Double unrelated umbilical cord blood vs HLA-haploidentical bone marrow transplantation: the BMT CTN 1101 trial
01/2021
Journal Article
Authors:
Fuchs, E. J.;
O'Donnell, P. V.;
Eapen, M.;
Logan, B.;
Antin, J. H.;
Dawson, P.;
Devine, S.;
Horowitz, M. M.;
Horwitz, M. E.;
Karanes, C.;
Leifer, E.;
Magenau, J. M.;
McGuirk, J. P.;
Morris, L. E.;
Rezvani, A. R.;
Jones, R. J.;
Brunstein, C. G.
Volume:
137
Pagination:
420-428
Issue:
3
Journal:
Blood
PMID:
33475736
URL:
https://www.ncbi.nlm.nih.gov/pubmed/33475736
Keywords:
Acute Disease Adult Aged Bone Marrow Transplantation/adverse effects Cause of Death Chronic Disease Female Fetal Blood/*physiology Graft vs Host Disease/epidemiology/etiology HLA Antigens/immunology Hematopoiesis Humans Incidence Male Middle Aged
Progression-Free Survival Transplantation, Haploidentical/adverse effects Treatment Outcome Unrelated Donors Young Adult
Abstract:
Results of 2 parallel phase 2 trials of transplantation of unrelated umbilical cord blood (UCB) or bone marrow (BM) from HLA-haploidentical relatives provided equipoise for direct comparison of these donor sources.

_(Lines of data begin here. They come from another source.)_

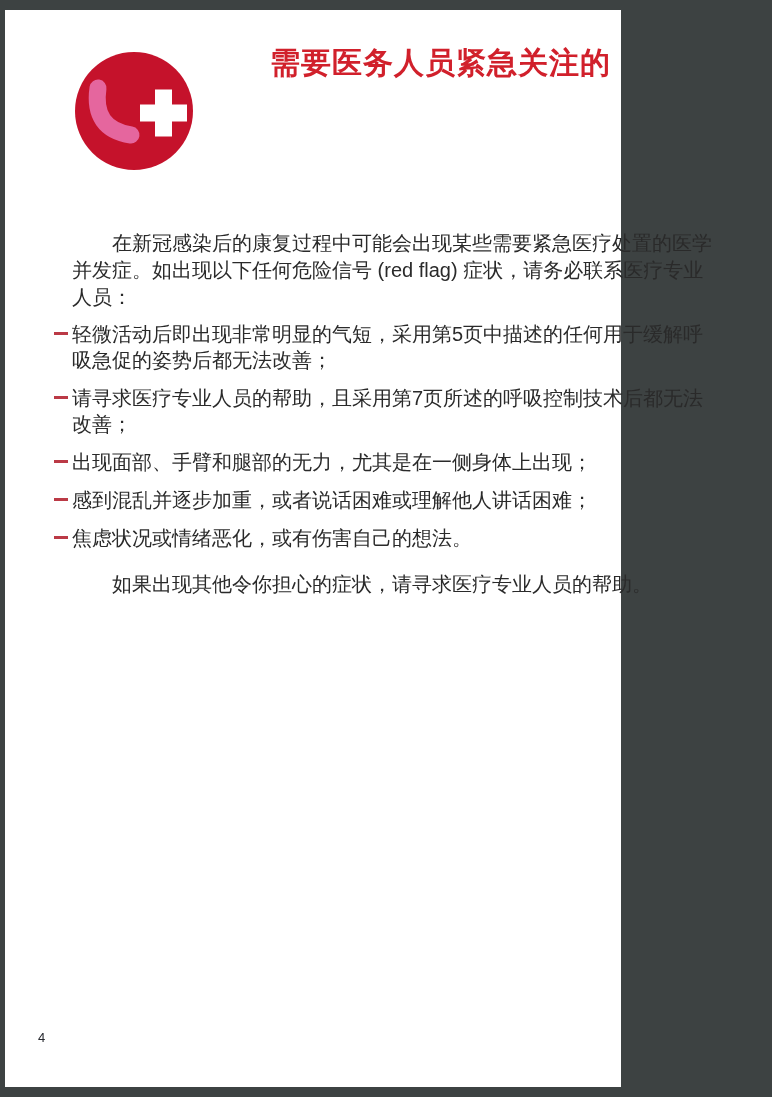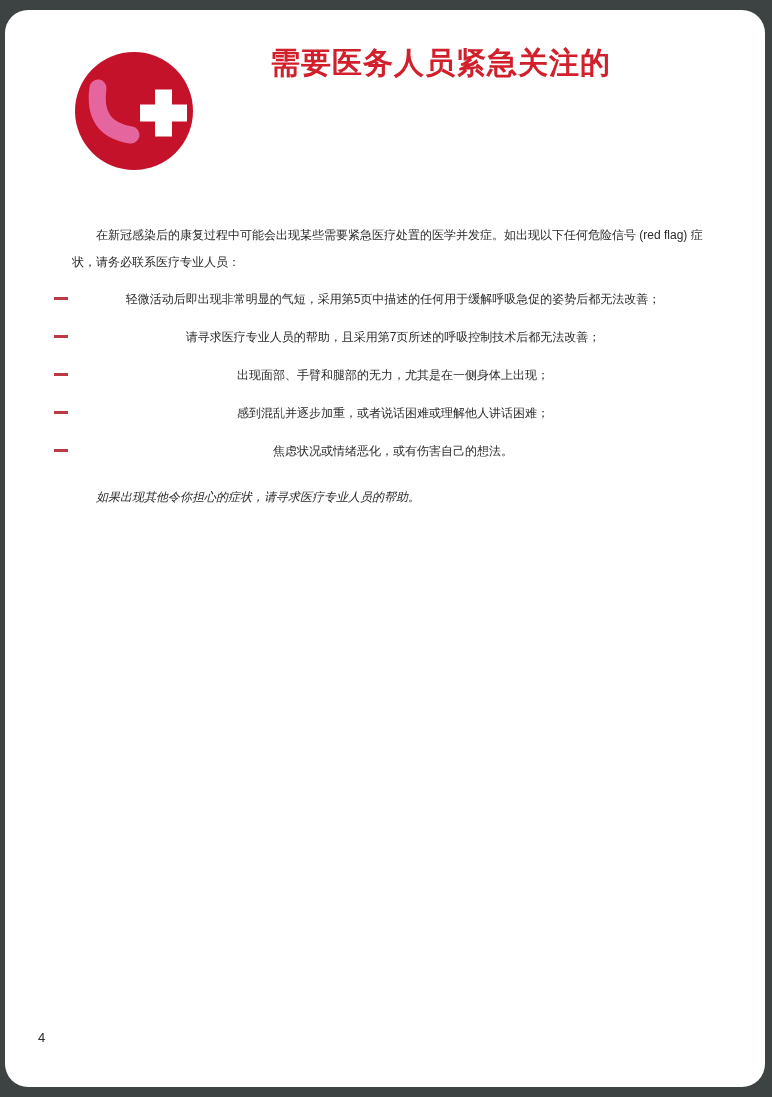"需要医务人员紧急关注的" .page { border-radius: 23px -> none; width: 760px -> 616px }
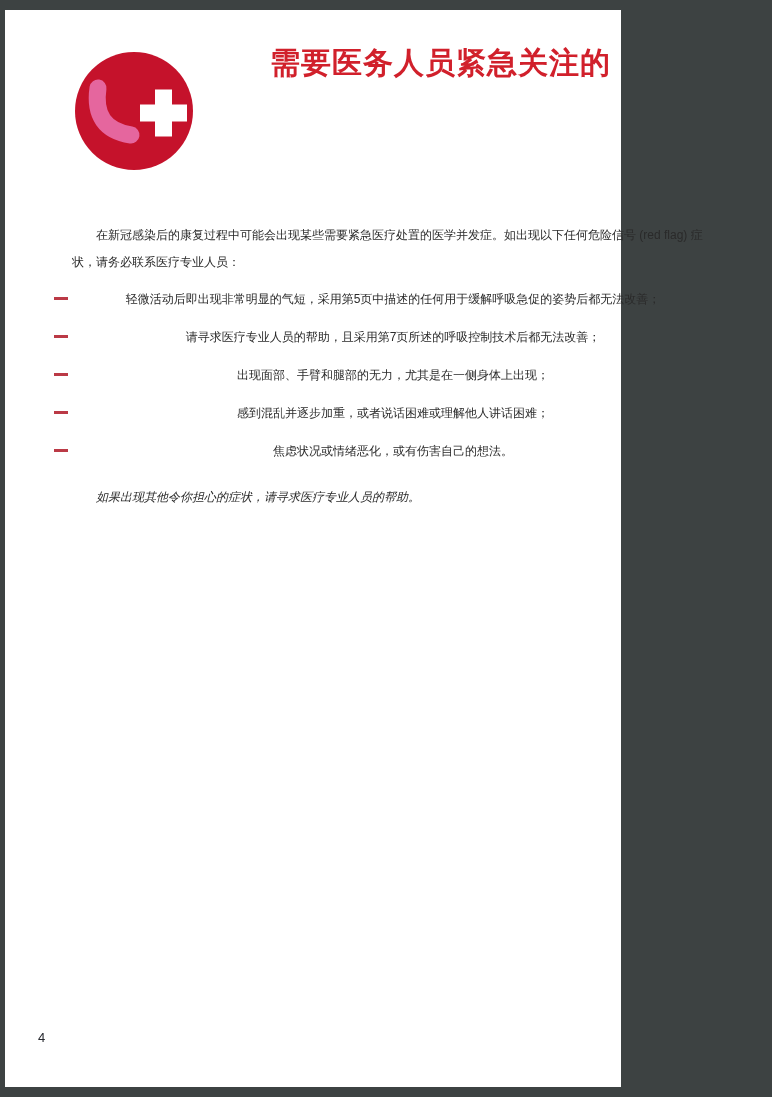"在新冠感染后的康复过程中可能会出现某些需要紧急医疗处置的医学并发症。如出现以下任" .content { font-size: 12px -> 20px; top: 212px -> 220px }
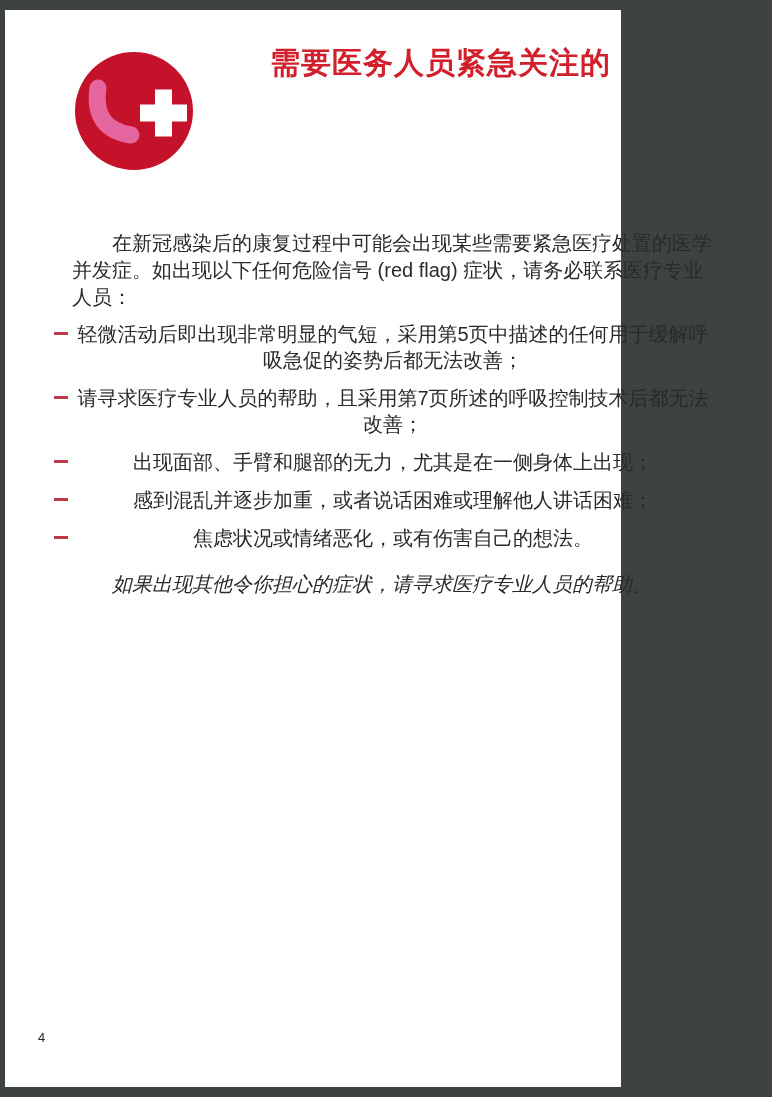"轻微活动后即出现非常明显的气短，采用第5页中描述的任何用于缓解呼吸急促的姿势后都" ul.signs { text-align: center -> none }
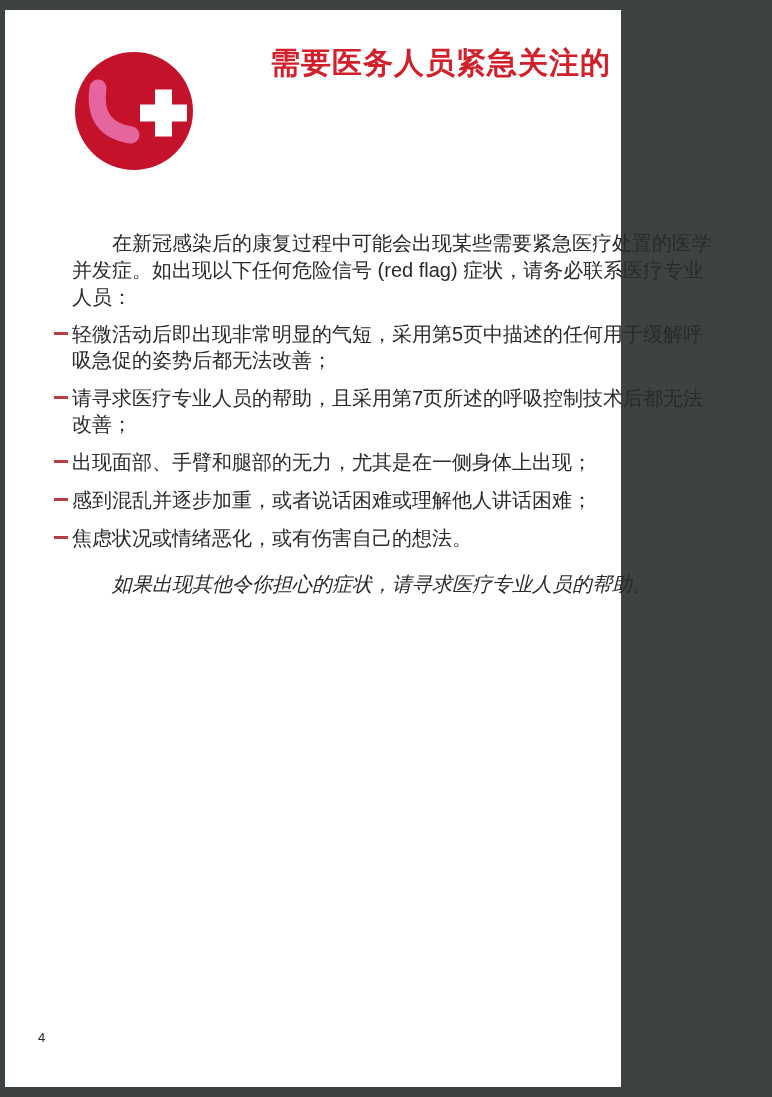"如果出现其他令你担心的症状，请寻求医疗专业人员的帮助。" .closing { font-style: italic -> none }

Between June 2012 and June 2018, 368 patients aged 18 to 70 years with chemotherapy-sensitive lymphoma or acute leukemia in remission were randomly assigned to undergo UCB (n = 186) or haploidentical (n = 182) transplant. Reduced-intensity conditioning comprised total-body irradiation with cyclophosphamide and fludarabine for both donor types. Graft-versus-host disease prophylaxis for UCB transplantation was cyclosporine and mycophenolate mofetil (MMF) and for haploidentical transplantation, posttransplant cyclophosphamide, tacrolimus, and MMF. The primary end point was 2-year progression-free survival (PFS). Treatment groups had similar age, sex, self-reported ethnic origin, performance status, disease, and disease status at randomization. Two-year PFS was 35% (95% confidence interval [CI], 28% to 42%) compared with 41% (95% CI, 34% to 48%) after UCB and haploidentical transplants, respectively (P = .41). Prespecified analysis of secondary end points recorded higher 2-year nonrelapse mortality after UCB, 18% (95% CI, 13% to 24%), compared with haploidentical transplantation, 11% (95% CI, 6% to 16%), P = .04. This led to lower 2-year overall survival (OS) after UCB compared with haploidentical transplantation, 46% (95% CI, 38-53) and 57% (95% CI 49% to 64%), respectively (P = .04). The trial did not demonstrate a statistically significant difference in the primary end point, 2-year PFS, between the donor sources. Although both donor sources extend access to reduced-intensity transplantation, analyses of secondary end points, including OS, favor haploidentical BM donors. This trial was registered at www.clinicaltrials.gov as #NCT01597778.